Writing a great mission statement for your nonprofit organization might seem like a daunting task, but it isn’t as hard as you think.
To help you get started we’ve created this handy guide, which includes a ton of purpose-driven mission statements you can use for inspiration.
Here’s what we’re going to cover:
What is a Nonprofit Mission Statement?
A mission statement for nonprofits describes your organization’s purpose for existing. It can also communicate the value you deliver, the groups you serve and your approach to solving a particular problem.
Unlike a vision statement – which describes an ideal future of what you’d like to build – a mission statement talks about how you plan to get there!
Mission statements are usually short, succinct and are often used to inspire donors, staff and volunteers.
Why are Nonprofit Mission Statements Important?
Since mission statements identify the purpose of your work – they’re an important tool to communicate the long-term direction and goals of your nonprofit.
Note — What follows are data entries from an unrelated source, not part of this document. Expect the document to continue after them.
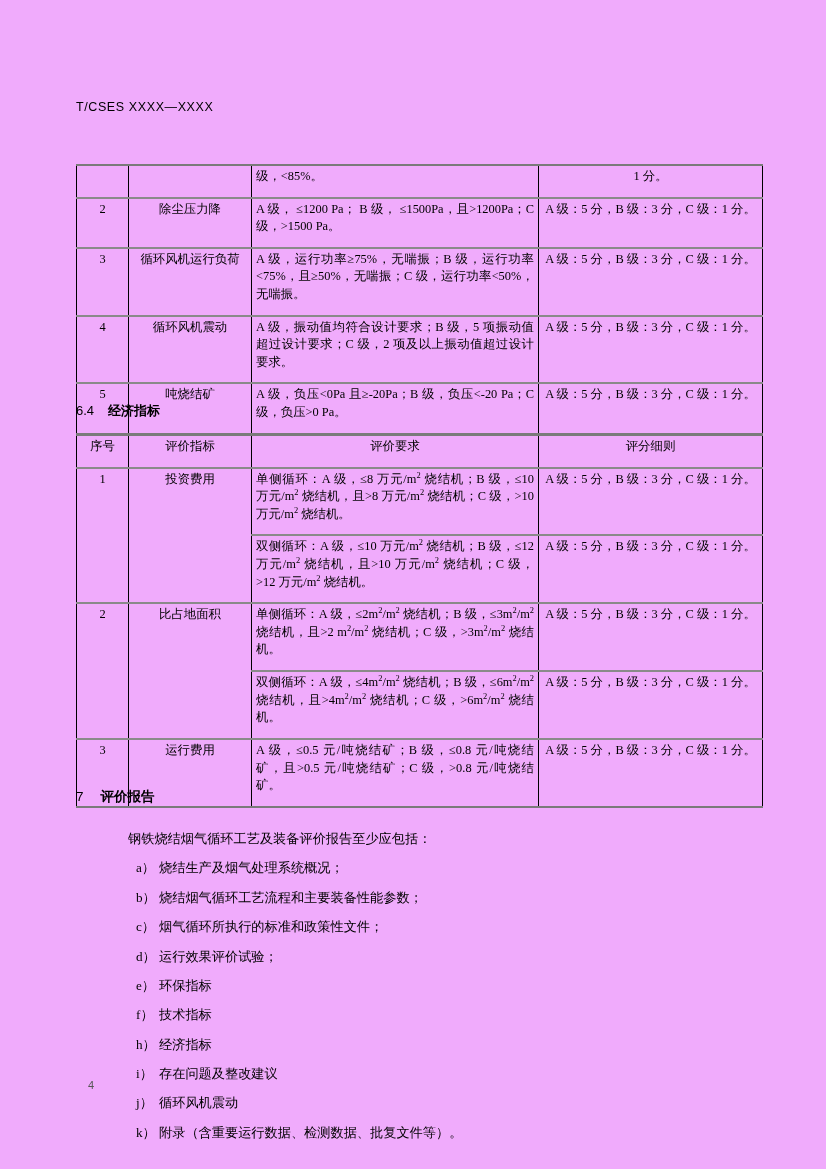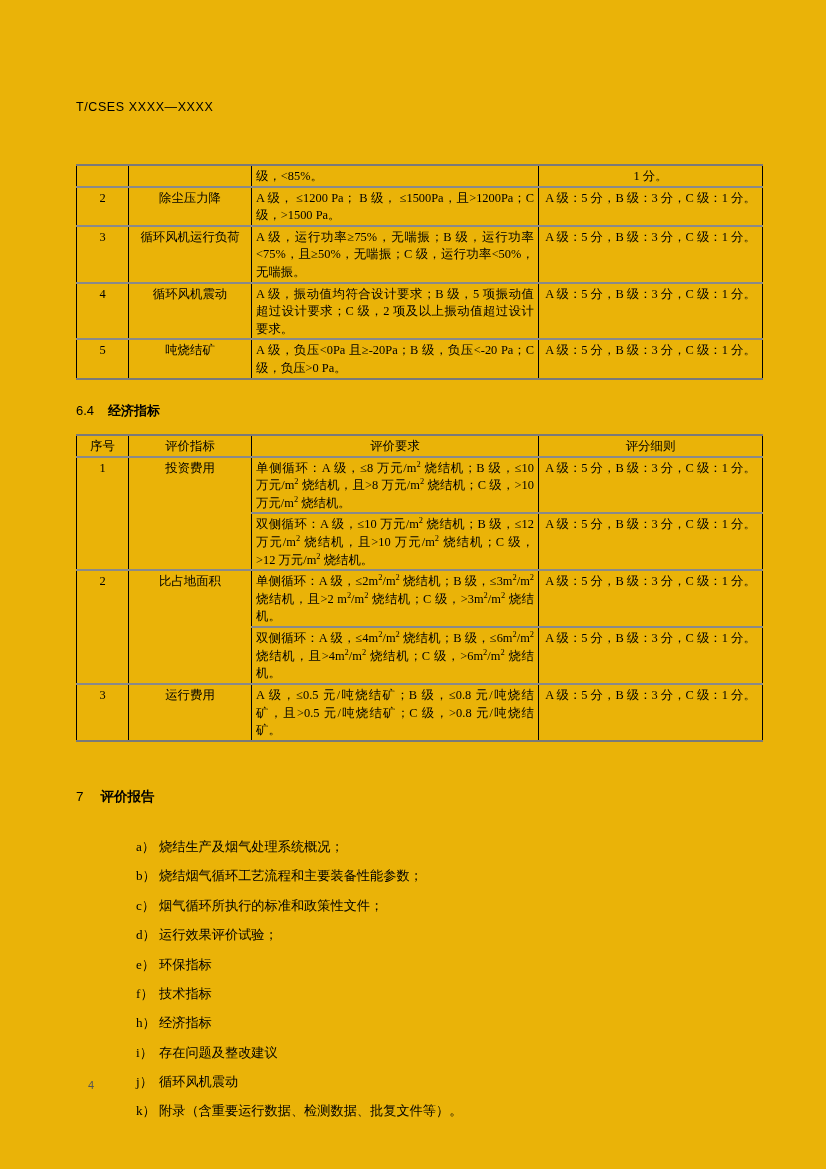"T/CSES XXXX—XXXX" .page { background: #eab308 -> #f0abfc }
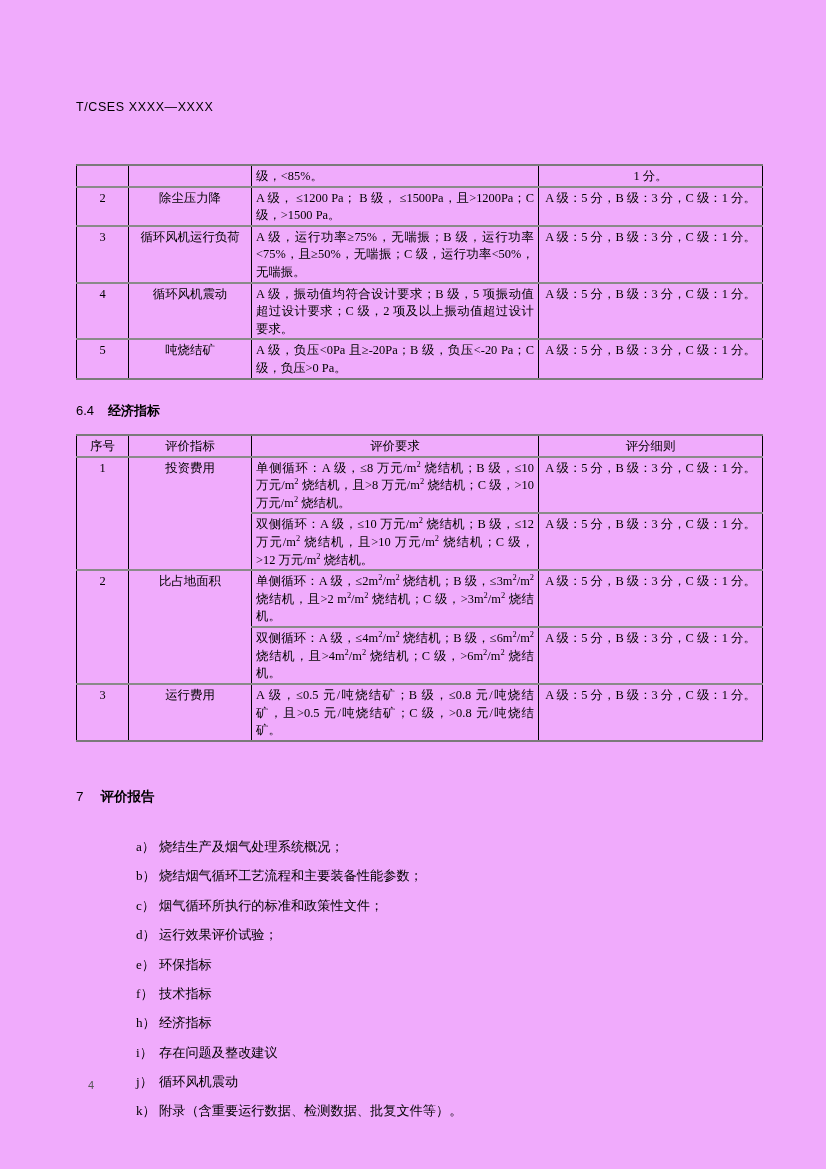"级，<85%。" table.doc-table td, table.doc-table th { padding: 2px 4px 0 4px -> 2px 4px 11px 4px }
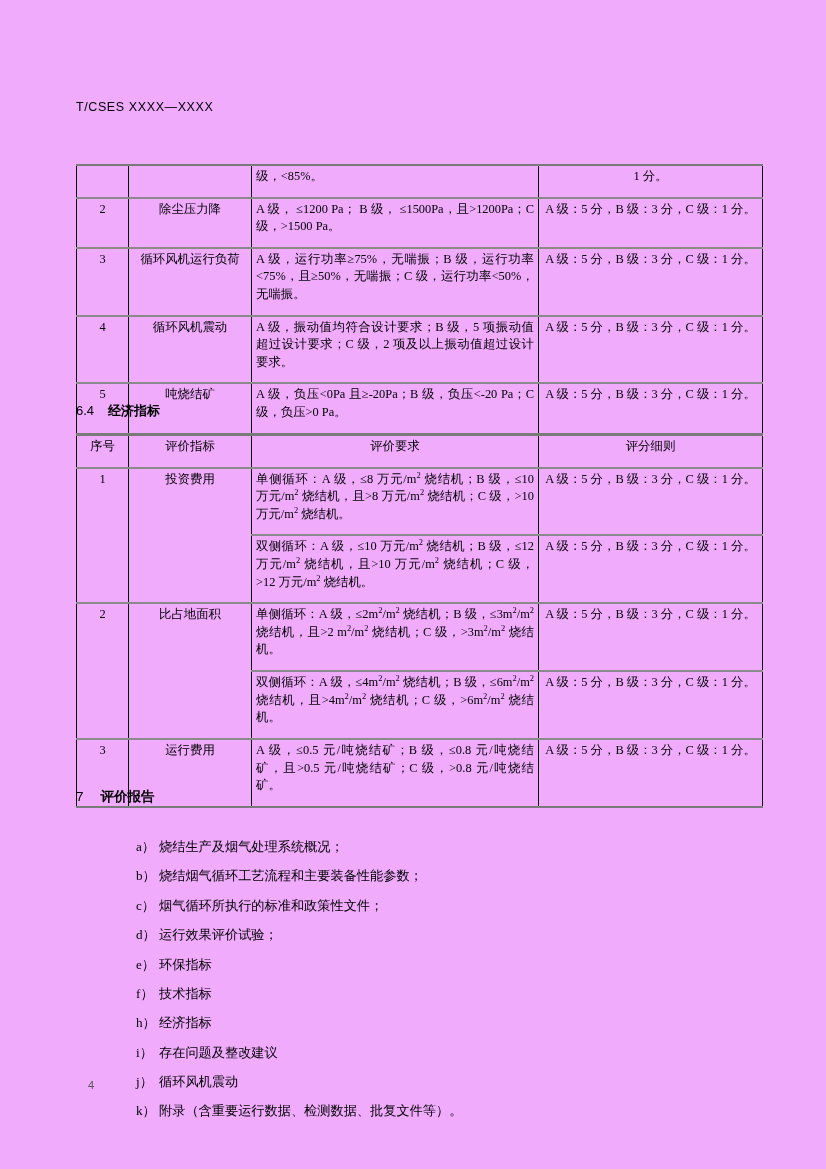"钢铁烧结烟气循环工艺及装备评价报告至少应包括：" p.lead { html: none -> <p>钢铁烧结烟气循环工艺及装备评价报告至少应包括：</p> }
Mission statements provide a foundation for your nonprofit’s programs, communications, organization and culture while also keeping various stakeholders motivated and committed to helping your nonprofit achieve these goals.
- Inspire and motivate staff, board members and volunteers around a single compelling mission
- Guide leaders through decision-making and strategic planning processes
- Help set goals and identify measures of success
- Establish and reinforce shared values, norms and beliefs
Externally, mission statements are used to:
- Inspire and generate external support
- Communicate goals and aspirations to potential funders, collaborators, partners, and beneficiaries
Ultimately your mission statement will help bring together a diverse group of people to further the impact of your nonprofit.
What Makes a Good Mission Statement for Nonprofit Organizations
A good mission statement is one that conveys your nonprofit’s purpose in a brief but clear manner. To create a good mission statement for nonprofits keep in mind the following pointers:
- Make it clear: Clarity is essential for an impactful mission statement. Make sure you stay away from jargon or technical language so people completely unfamiliar with your work can still connect with your mission.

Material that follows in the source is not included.